To stave off their demons, men pressure-wash their boats, play video games and watch old war movies and sometimes porn. They take their kids to fun fests at the mall and to Disney World. They eat takeout, eye the future with desperation and pride themselves on their broad-mindedness, even as they joke about blacks, Jews and gays. In unadorned (and often raw and expletive-rich) language, Wrobel delineates a blue-collar world where the wives spend their time scrapbooking and their husbands wonder how they got trapped in this joyless domesticity.
In "After the Lovin'," Byron, a small man with an Engelbert Humperdinck fetish, is married to 550-pound Betty, once merely "hefty in a bawdy, Bette Midler sort of way." One day he can't decide whether to visit his dying father, a sadistic wife beater, or go home to haul his gargantuan spouse from the kitchen, where he'd absent-mindedly parked her, to the bedroom where she spends her days as well as nights. Finding her beached on the kitchen carpet, he makes a decision that will change their lives.
In "Swimming," one of six stories centering on Gary Wiegard, owner of a truss manufacturing company, Gary, his wife, Liz, and their youngest son, Danny, vacation in Florida, where each pursues separate pleasures. One day they visit Weeki Wachee Springs, where the human mermaids conjure a vision for Gary of the high point of his life.
In "Engravings," Gary's 19-year-old son, Peter, brings Amanda, a gal pal with a pierced tongue and an attitude, to dinner. She and Peter are artistic misfits, gay and disaffected. The emotional dissonance between forty-something Gary and his closeted son explodes when Peter tries to come out and Gary snorts, "I'm gay, too, fella. How'm I gonna tell my wife?"
A few glitches mar the work: Gary's mother is named both Carol and Darla, and in one story, his father is Jewish, in another, Catholic. Gary's age within a story veers between 42 to 44. The priest at his dying father's bedside is named Lyle, which unfortunately is also the name of Gary's tax attorney and uncle.

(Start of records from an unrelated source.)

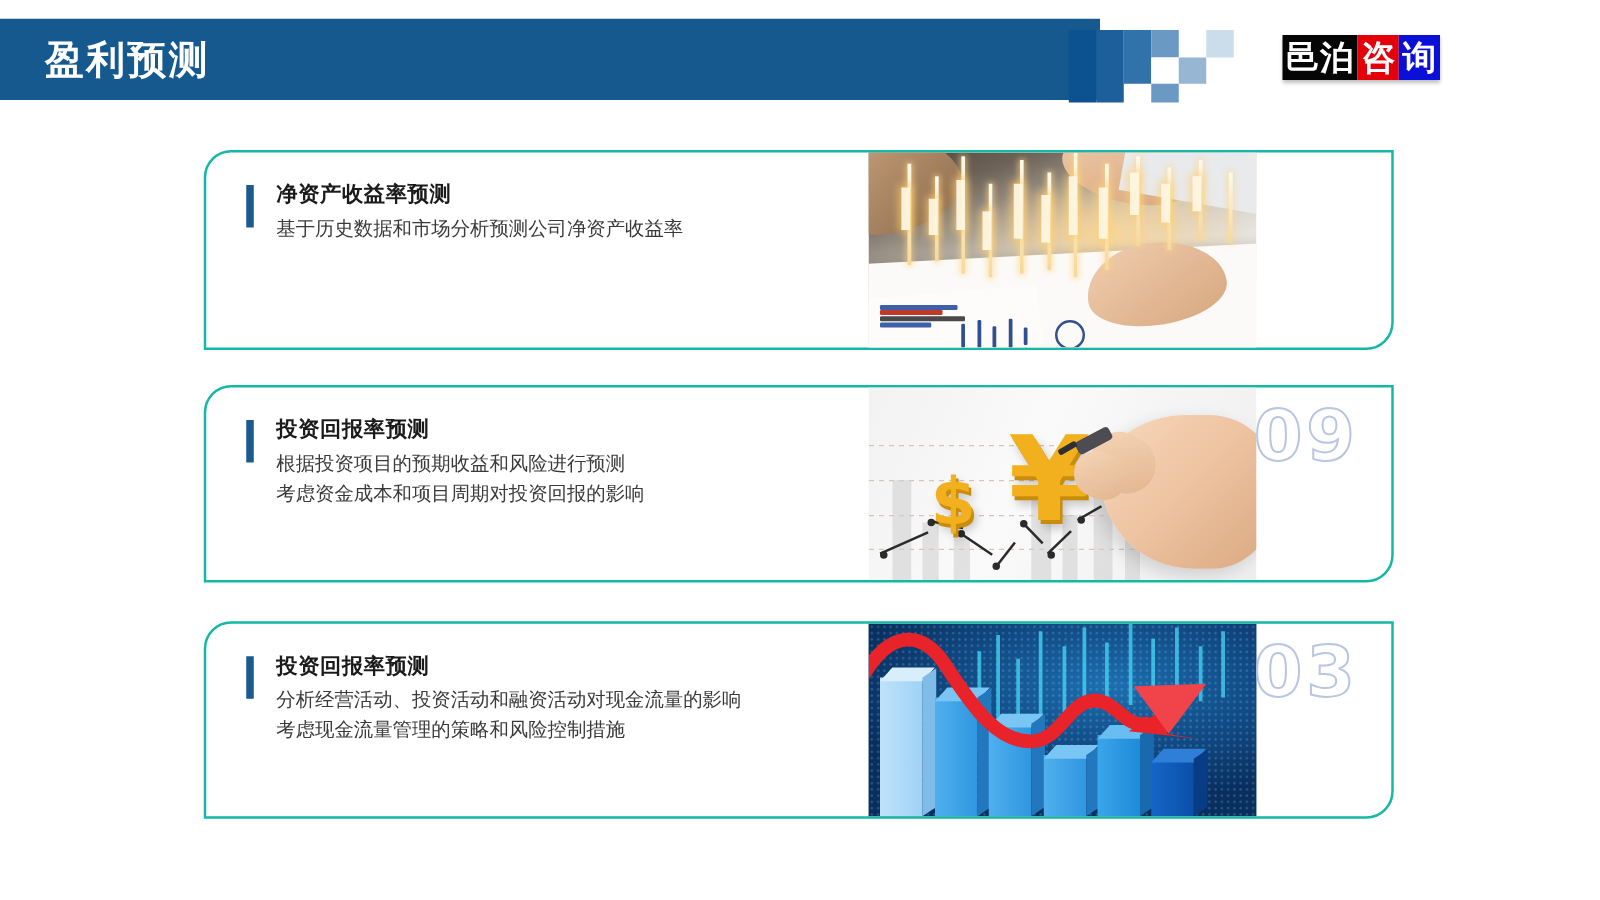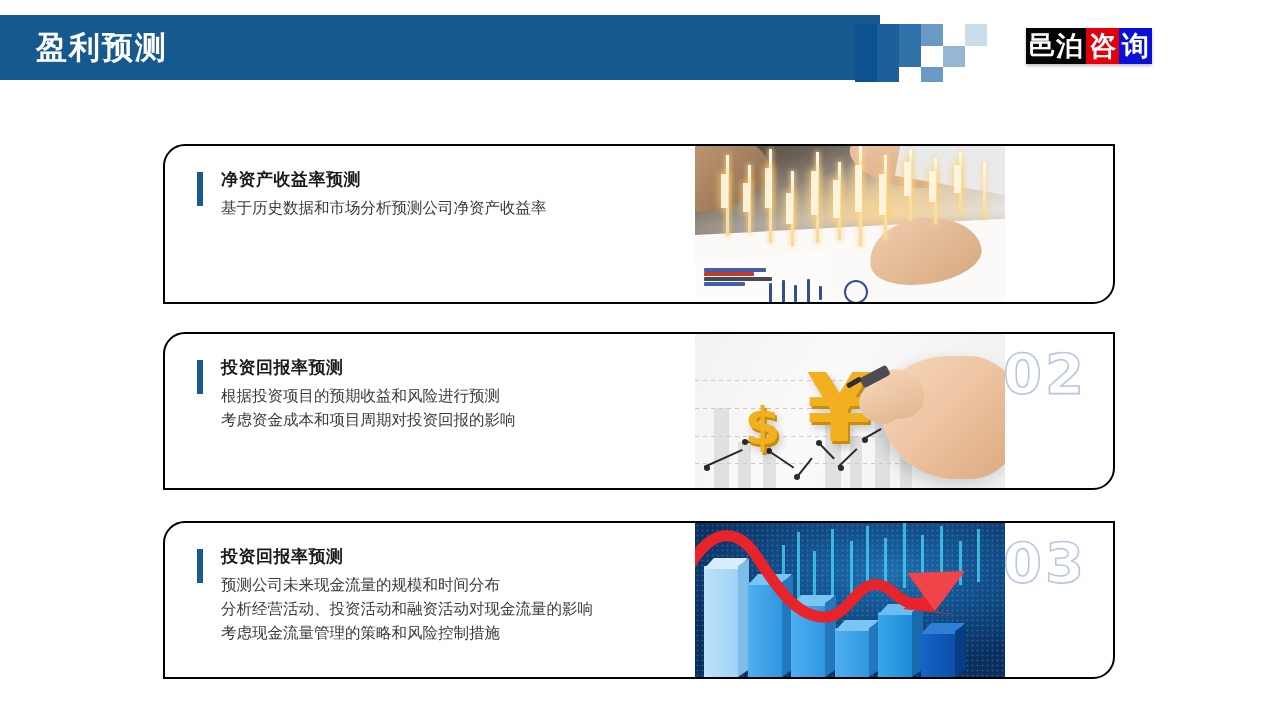"净资产收益率预测" .card { border: 2px solid #000000 -> 2px solid #14b8a6; margin-top: 24px -> none }
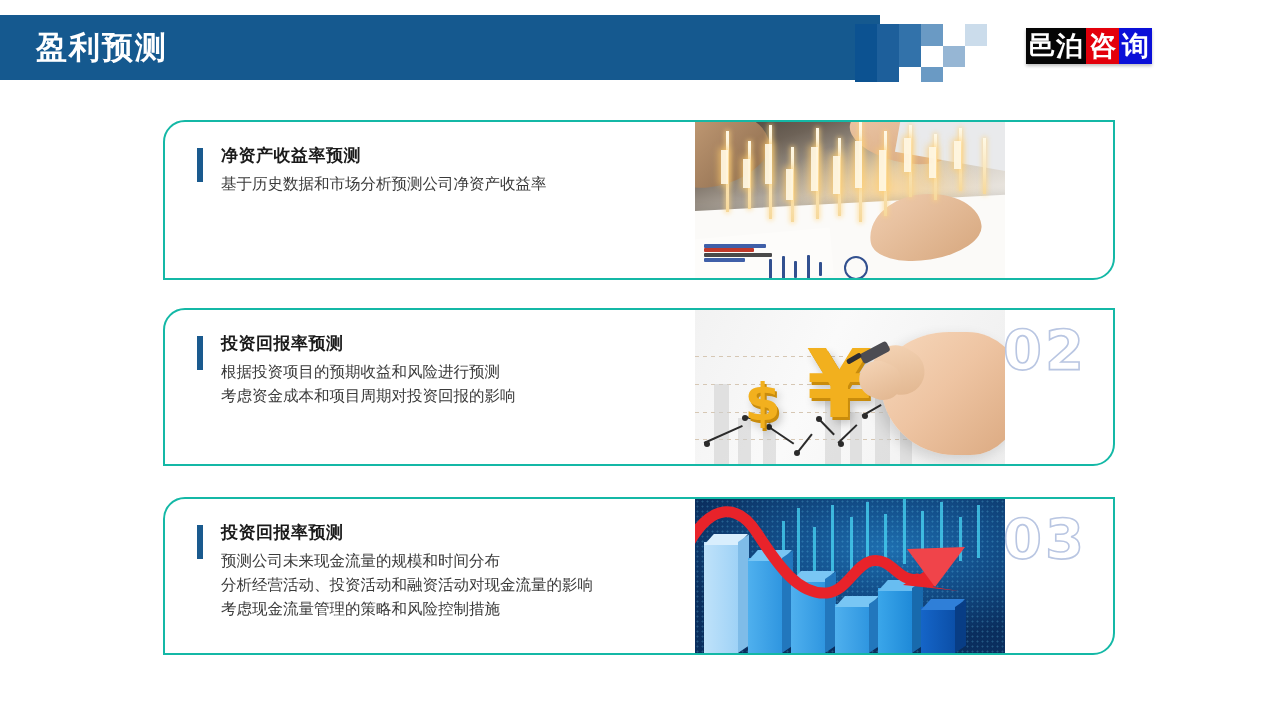"02" div.card-num { text: 02 -> 09 }
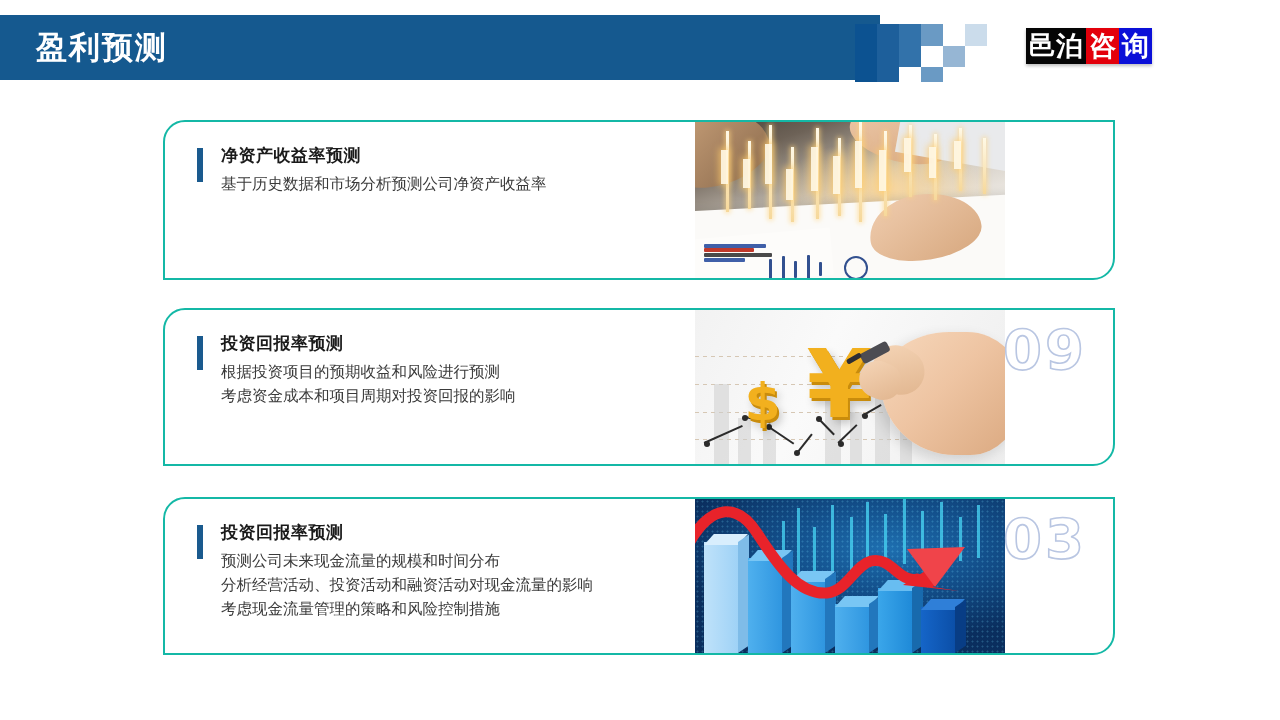"预测公司未来现金流量的规模和时间分布" div.card-line { html: <div>预测公司未来现金流量的规模和时间分布</div> -> none }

In one story his cousins are all older than he is, in another, one is younger. (Note: These glitches were in an Advanced Reader Copy of the book.)
A note on the Wiegards' refrigerator that Liz leaves for her sixth-grader precisely conveys Wrobel's stark vision and black humor: "There's a chicken dinner in the freezer and sometimes I think this world is another planet's hell."
Kathryn Lang is former senior editor at SMU Press in Dallas.